When parsing website or HTML data you can use the Beautiful Soup library. This library is used for pulling data out of HTML and XML files including website data which are typically deployed in HTML if they are static websites. It works with your favorite parser to provide idiomatic ways of navigating, searching, and modifying the parse tree. It commonly saves programmers hours or days of work. 

For non-static websites the Selenium Library can be used. The selenium package is used to automate web browser interaction from Python.

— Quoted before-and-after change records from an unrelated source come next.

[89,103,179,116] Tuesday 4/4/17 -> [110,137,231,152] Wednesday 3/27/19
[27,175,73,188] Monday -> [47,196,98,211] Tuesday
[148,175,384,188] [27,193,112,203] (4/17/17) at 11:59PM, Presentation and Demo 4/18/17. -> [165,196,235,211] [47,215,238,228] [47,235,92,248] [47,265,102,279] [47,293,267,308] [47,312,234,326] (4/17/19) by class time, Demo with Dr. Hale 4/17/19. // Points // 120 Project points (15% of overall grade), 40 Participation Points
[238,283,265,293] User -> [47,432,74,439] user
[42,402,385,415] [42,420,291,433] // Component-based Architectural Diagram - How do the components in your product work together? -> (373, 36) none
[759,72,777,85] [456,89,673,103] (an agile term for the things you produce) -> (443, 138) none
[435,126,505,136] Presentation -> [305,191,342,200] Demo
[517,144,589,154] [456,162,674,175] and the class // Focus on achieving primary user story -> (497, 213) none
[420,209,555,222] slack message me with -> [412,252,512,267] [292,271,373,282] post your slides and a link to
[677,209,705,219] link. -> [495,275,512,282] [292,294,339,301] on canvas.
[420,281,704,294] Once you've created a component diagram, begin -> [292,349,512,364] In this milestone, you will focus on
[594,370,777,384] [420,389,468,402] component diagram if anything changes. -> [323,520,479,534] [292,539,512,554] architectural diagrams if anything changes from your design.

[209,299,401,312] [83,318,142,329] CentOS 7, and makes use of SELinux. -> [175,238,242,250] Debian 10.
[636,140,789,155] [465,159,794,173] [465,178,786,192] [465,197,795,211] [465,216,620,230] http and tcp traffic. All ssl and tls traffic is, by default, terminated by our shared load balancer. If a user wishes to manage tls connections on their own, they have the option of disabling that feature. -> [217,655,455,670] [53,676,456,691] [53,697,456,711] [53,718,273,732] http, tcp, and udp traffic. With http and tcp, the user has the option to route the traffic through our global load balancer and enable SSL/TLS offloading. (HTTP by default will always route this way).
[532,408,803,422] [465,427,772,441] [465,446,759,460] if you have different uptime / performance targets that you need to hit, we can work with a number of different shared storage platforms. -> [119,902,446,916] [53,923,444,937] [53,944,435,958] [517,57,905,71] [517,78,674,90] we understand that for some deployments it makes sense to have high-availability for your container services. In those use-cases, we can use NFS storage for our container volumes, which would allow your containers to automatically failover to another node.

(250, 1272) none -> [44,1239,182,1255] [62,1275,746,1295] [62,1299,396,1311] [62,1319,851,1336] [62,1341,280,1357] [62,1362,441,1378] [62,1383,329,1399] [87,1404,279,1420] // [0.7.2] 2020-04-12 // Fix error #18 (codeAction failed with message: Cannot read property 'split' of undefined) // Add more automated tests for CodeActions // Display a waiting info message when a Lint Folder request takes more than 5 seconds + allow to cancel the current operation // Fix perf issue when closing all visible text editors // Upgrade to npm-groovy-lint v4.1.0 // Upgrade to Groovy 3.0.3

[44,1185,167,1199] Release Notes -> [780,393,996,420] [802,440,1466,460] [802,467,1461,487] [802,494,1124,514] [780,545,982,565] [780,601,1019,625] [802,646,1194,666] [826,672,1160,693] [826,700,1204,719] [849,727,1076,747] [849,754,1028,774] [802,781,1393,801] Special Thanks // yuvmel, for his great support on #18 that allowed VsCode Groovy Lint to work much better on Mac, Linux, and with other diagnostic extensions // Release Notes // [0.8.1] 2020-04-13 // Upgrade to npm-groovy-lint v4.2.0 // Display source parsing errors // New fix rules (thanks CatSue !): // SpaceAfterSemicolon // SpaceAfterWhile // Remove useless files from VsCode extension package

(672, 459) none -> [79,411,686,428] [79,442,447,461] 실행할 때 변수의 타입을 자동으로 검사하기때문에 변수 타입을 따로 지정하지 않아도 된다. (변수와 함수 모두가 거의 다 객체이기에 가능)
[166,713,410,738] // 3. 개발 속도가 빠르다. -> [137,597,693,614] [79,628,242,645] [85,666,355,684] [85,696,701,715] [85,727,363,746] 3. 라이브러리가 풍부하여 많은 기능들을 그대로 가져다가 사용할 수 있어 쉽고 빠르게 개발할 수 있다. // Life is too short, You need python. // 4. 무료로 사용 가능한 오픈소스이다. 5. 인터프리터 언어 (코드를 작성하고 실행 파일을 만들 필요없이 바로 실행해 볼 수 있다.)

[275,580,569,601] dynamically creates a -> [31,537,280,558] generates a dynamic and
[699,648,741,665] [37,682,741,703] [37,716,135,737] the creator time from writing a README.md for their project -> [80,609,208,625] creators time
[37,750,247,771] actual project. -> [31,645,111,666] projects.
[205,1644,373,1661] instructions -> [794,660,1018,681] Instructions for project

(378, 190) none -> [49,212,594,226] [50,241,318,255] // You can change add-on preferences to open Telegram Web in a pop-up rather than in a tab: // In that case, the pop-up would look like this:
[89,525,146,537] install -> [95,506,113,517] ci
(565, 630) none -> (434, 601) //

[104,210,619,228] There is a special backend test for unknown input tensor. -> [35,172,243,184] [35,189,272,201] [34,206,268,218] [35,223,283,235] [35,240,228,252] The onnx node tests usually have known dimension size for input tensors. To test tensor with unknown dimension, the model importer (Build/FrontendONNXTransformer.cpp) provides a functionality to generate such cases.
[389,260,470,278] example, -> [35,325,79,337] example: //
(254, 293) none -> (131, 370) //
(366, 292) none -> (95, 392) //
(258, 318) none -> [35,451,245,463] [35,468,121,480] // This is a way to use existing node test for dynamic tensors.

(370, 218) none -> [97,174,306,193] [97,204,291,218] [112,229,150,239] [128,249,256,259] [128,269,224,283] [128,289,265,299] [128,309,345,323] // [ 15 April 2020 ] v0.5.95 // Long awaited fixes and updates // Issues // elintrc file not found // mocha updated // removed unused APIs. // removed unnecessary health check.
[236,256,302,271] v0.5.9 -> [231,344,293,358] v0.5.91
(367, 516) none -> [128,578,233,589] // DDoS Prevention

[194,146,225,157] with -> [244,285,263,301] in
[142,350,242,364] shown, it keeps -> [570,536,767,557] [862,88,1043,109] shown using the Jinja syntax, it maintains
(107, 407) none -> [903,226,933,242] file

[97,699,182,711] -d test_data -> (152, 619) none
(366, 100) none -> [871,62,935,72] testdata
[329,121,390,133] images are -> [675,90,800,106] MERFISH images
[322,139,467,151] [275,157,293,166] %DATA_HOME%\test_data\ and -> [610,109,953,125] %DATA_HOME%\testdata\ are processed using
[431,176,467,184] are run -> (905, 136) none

Can be used for dynamic JavaScript based websites.

Documentation References:
- https://beautiful-soup-4.readthedocs.io/en/latest/
- https://selenium-python.readthedocs.io/

Other References:
- http://www.compjour.org/warmups/govt-text-releases/intro-to-bs4-lxml-parsing-wh-press-briefings/
- https://stackabuse.com/guide-to-parsing-html-with-beautifulsoup-in-python/

In [10]:
website = urlopen('http://datascience.umbc.edu/')
soup = BeautifulSoup(website)

In [11]:
print(type(soup))

<class 'bs4.BeautifulSoup'>


In [12]:
# Uncomment the items below to test the outputs and how the vary.
#soup
#print(soup)
#print(soup.text)
#soup.get_text()

In [13]:
list_tags_in_HTML = [tag.name for tag in soup.find_all()] # List of all the tags being used.
list_tags_in_HTML_unique = (list(set(list_tags_in_HTML)))
print(list_tags_in_HTML_unique)

['form', 'center', 'iframe', 'fieldset', 'defs', 'link', 'option', 'ul', 'body', 'textarea', 'span', 'h2', 'legend', 'h1', 'h3', 'strong', 'div', 'header', 'br', 'figcaption', 'main', 'h4', 'hr', 'article', 'blockquote', 'select', 'img', 'title', 'path', 'section', 'meta', 'a', 'input', 'pattern', 'li', 'html', 'noscript', 'script', 'svg', 'head', 'p', 'nav', 'label', 'figure', 'em', 'address', 'aside', 'footer', 'style', 'i', 'button', 'rect']


In [14]:
soup.find_all('h4') # Can change to the unique tags above to find all instances of the HTML tag as a list.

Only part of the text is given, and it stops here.